Scallops & Angel Hair Pasta

  • 7-10 large scallops
  • angel hair pasta for 2
  • 1/2 cup frozen peas
  • 1/4 cup white onion
  • EVOO
  • salt & pepper

Put the pasta water on to boil.  Chop the white onion and place it in a small bowl of water (takes the edge off). Defrost the peas in the microwave.  After the water is boiling, add salt*, make it like the Mediterranean.

Remove Cilantro Sauce from fridge; bring to room temperature.  Drain the white onions. Microwave the peas in a small bowl.

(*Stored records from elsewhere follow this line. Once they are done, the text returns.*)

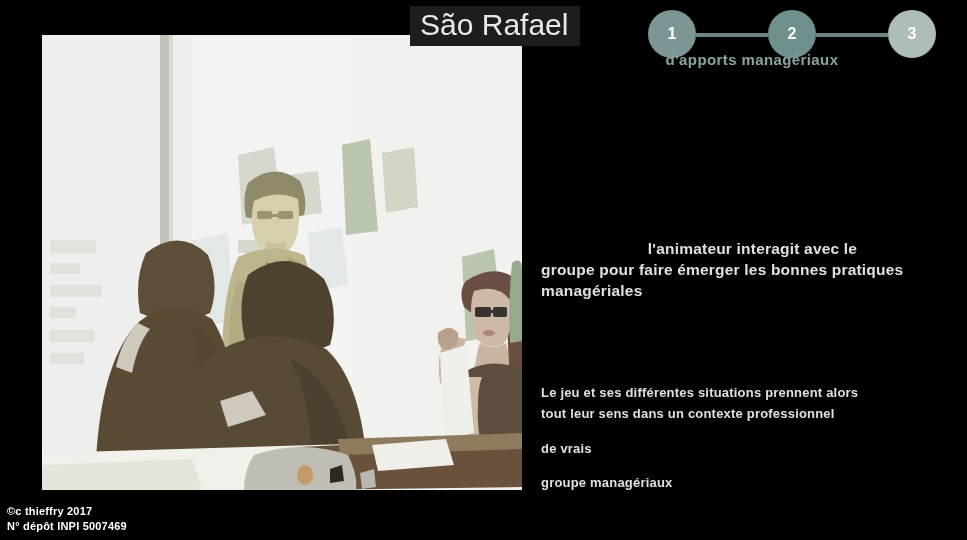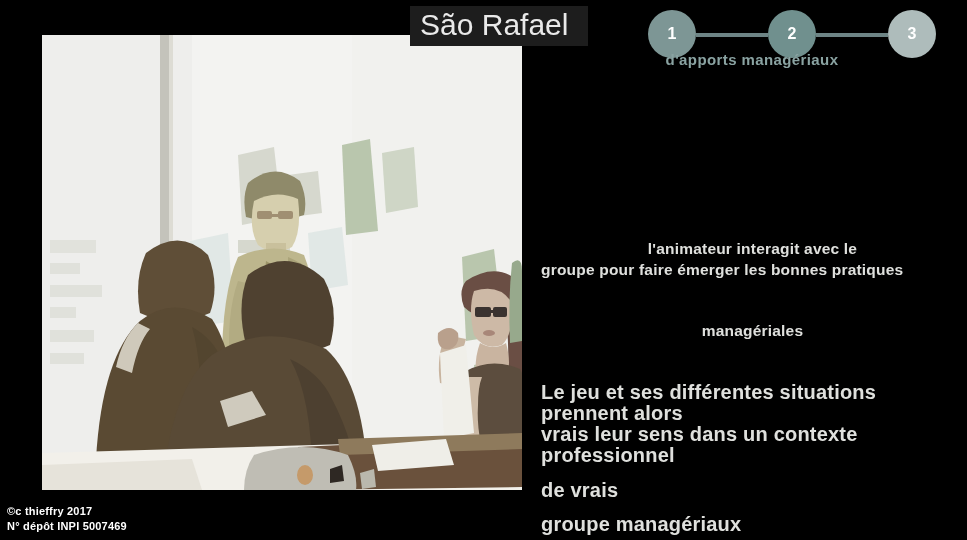--- a/index.html
+++ b/index.html
@@ -36,7 +36,7 @@
     position: absolute;
     left: 410px;
     top: 6px;
-    padding: 2px 20px 4px 10px;
+    padding: 2px 12px 4px 10px;
     background: #1d1d1d;
     color: #e9e9e9;
     font-size: 30px;

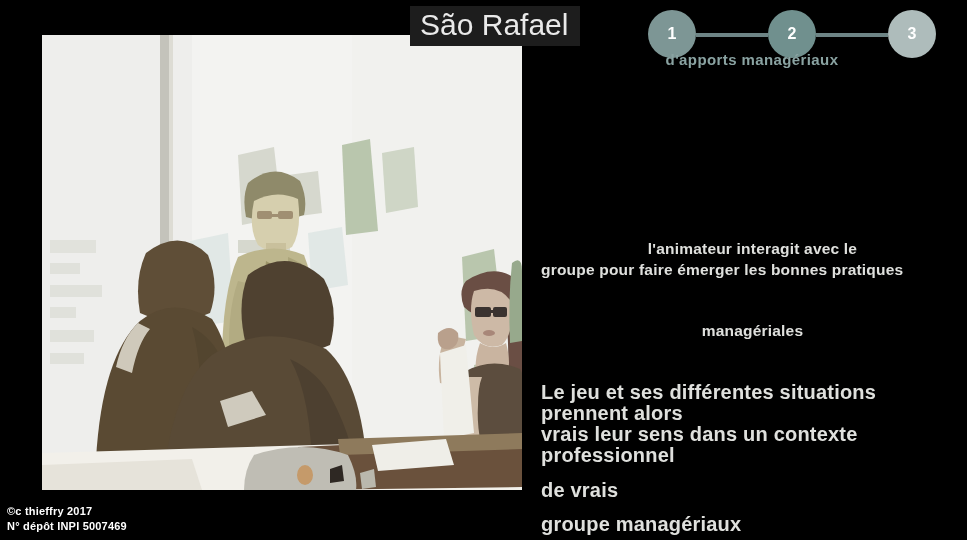--- a/index.html
+++ b/index.html
@@ -107,7 +107,7 @@
   }
   #para-animateur .l1 { display: block; text-align: center; }
   #para-animateur .l2 { display: block; text-align: left; }
-  #para-animateur .l3 { display: block; text-align: center; margin-top: 40px; }
+  #para-animateur .l3 { display: block; text-align: left; }
 
   #para-jeu {
     left: 541px;

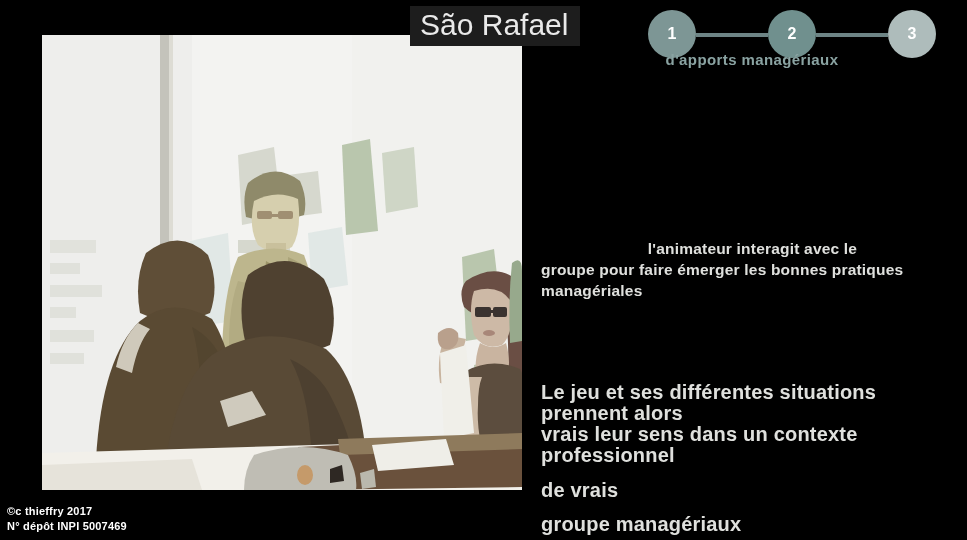--- a/index.html
+++ b/index.html
@@ -114,7 +114,7 @@
     top: 382px;
     width: 423px;
     color: #dfe0dd;
-    font-size: 20px;
+    font-size: 13px;
     line-height: 21px;
     letter-spacing: 0.2px;
   }

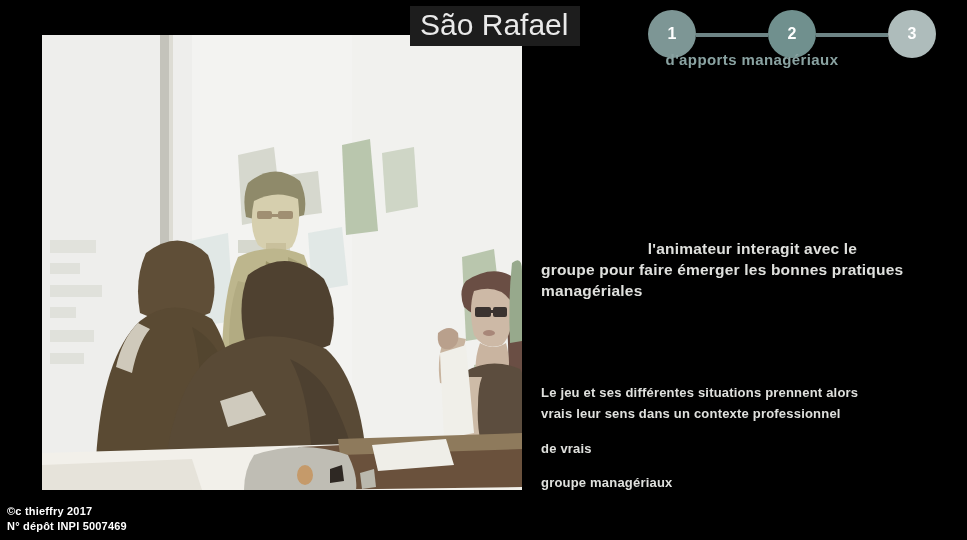--- a/index.html
+++ b/index.html
@@ -277,7 +277,7 @@
 
   <div class="txt" id="para-jeu">
     <span class="l1">Le jeu et ses différentes situations prennent alors</span>
-    <span class="l2">vrais leur sens dans un contexte professionnel</span>
+    <span class="l2">tout leur sens dans un contexte professionnel</span>
     <span class="l3">de vrais</span>
     <span class="l4">groupe managériaux</span>
   </div>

Heat olive oil in a frying pan.  Add scallops. Salt & pepper to taste. Gently cook them for 3-4 minutes depending on the size.  Remove from heat.

When the pasta is done, drain and add peas, onions and add a little EVOO for texture.

Place the scallops on the pasta, generously dollop the scallops with the Cilantro Sauce.


I paired it with Cono Sur Sustainable Agriculture Sauvignon Blanc, San Antonio Valley, Chile, 2008, ($13 or less)  Find it at places like Trader Joe’s, Whole Foods or specialty shops that carry organic wines.  If you can’t find this wine and want to try another Chilean SB, look for one from the Casablanca region which includes the San Antonio Valley.


  • Stainless steal pots can be ruined by salt sitting in them.
  • I recommend coated cast iron frying pans because they cook evenly.  Ikea seems to have the best deals.
  • Scallops: undercooked is best, overcooking turns them to rubber.